§ **DATA RECORDS**:
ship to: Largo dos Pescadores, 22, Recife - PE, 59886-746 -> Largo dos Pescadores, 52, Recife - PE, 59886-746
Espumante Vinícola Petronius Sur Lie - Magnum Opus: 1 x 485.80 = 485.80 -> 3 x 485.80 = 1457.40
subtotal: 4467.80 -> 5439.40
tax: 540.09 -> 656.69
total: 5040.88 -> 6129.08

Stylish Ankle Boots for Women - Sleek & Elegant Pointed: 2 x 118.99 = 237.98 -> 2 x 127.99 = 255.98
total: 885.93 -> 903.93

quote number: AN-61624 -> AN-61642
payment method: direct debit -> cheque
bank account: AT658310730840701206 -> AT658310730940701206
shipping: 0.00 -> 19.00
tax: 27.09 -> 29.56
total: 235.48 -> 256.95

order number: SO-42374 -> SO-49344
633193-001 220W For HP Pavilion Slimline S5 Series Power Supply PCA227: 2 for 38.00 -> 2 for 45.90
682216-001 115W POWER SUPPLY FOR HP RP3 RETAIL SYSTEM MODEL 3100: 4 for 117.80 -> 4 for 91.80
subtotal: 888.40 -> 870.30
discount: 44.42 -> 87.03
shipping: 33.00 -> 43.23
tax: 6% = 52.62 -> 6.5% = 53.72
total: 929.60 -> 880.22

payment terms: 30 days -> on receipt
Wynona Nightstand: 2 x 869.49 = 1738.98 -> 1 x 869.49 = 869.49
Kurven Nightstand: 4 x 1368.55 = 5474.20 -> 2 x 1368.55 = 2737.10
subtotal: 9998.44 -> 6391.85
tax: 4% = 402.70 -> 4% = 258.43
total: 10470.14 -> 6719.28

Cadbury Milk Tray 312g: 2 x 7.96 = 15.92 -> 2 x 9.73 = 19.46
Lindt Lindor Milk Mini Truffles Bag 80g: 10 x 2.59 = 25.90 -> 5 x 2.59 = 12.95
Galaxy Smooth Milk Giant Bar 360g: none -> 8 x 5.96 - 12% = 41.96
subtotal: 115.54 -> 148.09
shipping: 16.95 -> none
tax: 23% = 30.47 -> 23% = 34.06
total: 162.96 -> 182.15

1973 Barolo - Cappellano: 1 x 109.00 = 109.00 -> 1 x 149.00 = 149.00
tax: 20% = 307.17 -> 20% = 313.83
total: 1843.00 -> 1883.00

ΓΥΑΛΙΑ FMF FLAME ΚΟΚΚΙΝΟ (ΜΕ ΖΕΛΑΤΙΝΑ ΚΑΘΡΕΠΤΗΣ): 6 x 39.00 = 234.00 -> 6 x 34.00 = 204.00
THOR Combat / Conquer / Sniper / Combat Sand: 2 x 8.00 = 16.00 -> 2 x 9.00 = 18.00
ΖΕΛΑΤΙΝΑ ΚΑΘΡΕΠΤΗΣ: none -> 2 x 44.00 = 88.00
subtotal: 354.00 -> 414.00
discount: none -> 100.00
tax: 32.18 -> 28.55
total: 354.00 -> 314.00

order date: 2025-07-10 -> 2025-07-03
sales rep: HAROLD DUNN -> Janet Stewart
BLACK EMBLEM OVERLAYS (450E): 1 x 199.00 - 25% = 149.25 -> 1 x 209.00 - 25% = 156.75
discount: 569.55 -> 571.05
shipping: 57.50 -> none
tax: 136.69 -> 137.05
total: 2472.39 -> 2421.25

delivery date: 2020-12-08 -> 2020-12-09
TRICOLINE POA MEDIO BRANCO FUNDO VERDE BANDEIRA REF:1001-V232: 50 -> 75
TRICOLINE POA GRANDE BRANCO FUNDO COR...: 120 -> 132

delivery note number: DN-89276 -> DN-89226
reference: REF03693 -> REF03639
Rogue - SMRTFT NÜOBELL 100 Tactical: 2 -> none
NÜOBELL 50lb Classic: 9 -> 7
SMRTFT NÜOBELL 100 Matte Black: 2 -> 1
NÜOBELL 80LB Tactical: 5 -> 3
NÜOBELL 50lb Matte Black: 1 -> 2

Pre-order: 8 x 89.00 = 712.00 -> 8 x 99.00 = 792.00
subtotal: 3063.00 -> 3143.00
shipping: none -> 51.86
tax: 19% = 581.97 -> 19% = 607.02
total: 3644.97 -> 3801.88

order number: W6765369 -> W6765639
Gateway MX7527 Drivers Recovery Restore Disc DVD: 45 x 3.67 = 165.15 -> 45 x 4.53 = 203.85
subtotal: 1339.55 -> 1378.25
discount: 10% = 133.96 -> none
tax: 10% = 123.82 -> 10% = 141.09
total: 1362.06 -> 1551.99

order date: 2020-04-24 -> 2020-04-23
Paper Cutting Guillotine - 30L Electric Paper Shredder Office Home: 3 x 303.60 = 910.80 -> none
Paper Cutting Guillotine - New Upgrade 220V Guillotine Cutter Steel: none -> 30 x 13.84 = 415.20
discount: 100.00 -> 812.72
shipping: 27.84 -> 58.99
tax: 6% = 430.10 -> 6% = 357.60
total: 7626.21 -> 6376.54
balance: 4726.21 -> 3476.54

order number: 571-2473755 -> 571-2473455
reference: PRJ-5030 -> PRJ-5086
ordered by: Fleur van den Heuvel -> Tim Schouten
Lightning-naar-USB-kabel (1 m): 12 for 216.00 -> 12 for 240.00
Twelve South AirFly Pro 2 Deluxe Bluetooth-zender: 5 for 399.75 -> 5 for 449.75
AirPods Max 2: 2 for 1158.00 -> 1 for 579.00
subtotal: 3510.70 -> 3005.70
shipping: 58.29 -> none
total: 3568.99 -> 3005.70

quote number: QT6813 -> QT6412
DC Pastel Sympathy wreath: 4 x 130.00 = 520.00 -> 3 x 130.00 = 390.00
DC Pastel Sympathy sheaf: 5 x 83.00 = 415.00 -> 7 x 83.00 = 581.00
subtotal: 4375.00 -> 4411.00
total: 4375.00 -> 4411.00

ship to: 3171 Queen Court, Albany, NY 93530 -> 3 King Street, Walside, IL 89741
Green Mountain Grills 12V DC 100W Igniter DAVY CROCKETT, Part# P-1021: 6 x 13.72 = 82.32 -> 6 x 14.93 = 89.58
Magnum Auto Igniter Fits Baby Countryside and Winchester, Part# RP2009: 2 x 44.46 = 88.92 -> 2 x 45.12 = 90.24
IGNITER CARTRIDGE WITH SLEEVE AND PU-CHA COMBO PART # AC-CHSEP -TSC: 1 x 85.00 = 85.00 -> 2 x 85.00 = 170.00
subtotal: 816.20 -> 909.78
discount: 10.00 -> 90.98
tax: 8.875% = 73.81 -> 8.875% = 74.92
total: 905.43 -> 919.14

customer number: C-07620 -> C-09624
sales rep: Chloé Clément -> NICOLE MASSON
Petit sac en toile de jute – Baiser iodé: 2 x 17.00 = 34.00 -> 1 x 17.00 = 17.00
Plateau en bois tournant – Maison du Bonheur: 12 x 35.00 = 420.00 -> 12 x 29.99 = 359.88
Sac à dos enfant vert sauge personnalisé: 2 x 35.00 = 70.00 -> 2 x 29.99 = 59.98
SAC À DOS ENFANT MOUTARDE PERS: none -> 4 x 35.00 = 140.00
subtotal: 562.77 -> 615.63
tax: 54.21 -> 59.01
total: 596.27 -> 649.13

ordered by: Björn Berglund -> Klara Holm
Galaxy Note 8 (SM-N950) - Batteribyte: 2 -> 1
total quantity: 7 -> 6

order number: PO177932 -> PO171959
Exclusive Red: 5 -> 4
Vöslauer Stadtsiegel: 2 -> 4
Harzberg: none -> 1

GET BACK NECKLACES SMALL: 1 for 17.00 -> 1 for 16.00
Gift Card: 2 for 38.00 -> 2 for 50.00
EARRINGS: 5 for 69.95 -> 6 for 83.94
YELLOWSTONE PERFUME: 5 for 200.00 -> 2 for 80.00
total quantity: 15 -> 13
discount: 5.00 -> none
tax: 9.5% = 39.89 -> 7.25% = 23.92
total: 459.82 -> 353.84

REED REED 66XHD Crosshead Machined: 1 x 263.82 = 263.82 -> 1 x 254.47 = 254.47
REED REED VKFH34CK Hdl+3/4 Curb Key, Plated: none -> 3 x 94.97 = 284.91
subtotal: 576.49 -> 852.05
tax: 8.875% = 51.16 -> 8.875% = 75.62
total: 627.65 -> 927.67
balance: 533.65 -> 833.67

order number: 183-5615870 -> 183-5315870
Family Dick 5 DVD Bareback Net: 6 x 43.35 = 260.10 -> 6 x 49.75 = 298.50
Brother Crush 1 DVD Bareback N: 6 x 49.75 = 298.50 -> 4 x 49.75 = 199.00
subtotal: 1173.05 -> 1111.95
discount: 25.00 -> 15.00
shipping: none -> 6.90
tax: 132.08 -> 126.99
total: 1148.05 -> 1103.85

§ **WHAT NEEDS TO BE DONE**:
Every line from the top of the material above through the line holding "payment method: direct debit -> cheque" should be reproduced word for word, and nothing beyond it.

§ **ANSWER TO THE EXERCISE**:
ship to: Largo dos Pescadores, 22, Recife - PE, 59886-746 -> Largo dos Pescadores, 52, Recife - PE, 59886-746
Espumante Vinícola Petronius Sur Lie - Magnum Opus: 1 x 485.80 = 485.80 -> 3 x 485.80 = 1457.40
subtotal: 4467.80 -> 5439.40
tax: 540.09 -> 656.69
total: 5040.88 -> 6129.08

Stylish Ankle Boots for Women - Sleek & Elegant Pointed: 2 x 118.99 = 237.98 -> 2 x 127.99 = 255.98
total: 885.93 -> 903.93

quote number: AN-61624 -> AN-61642
payment method: direct debit -> cheque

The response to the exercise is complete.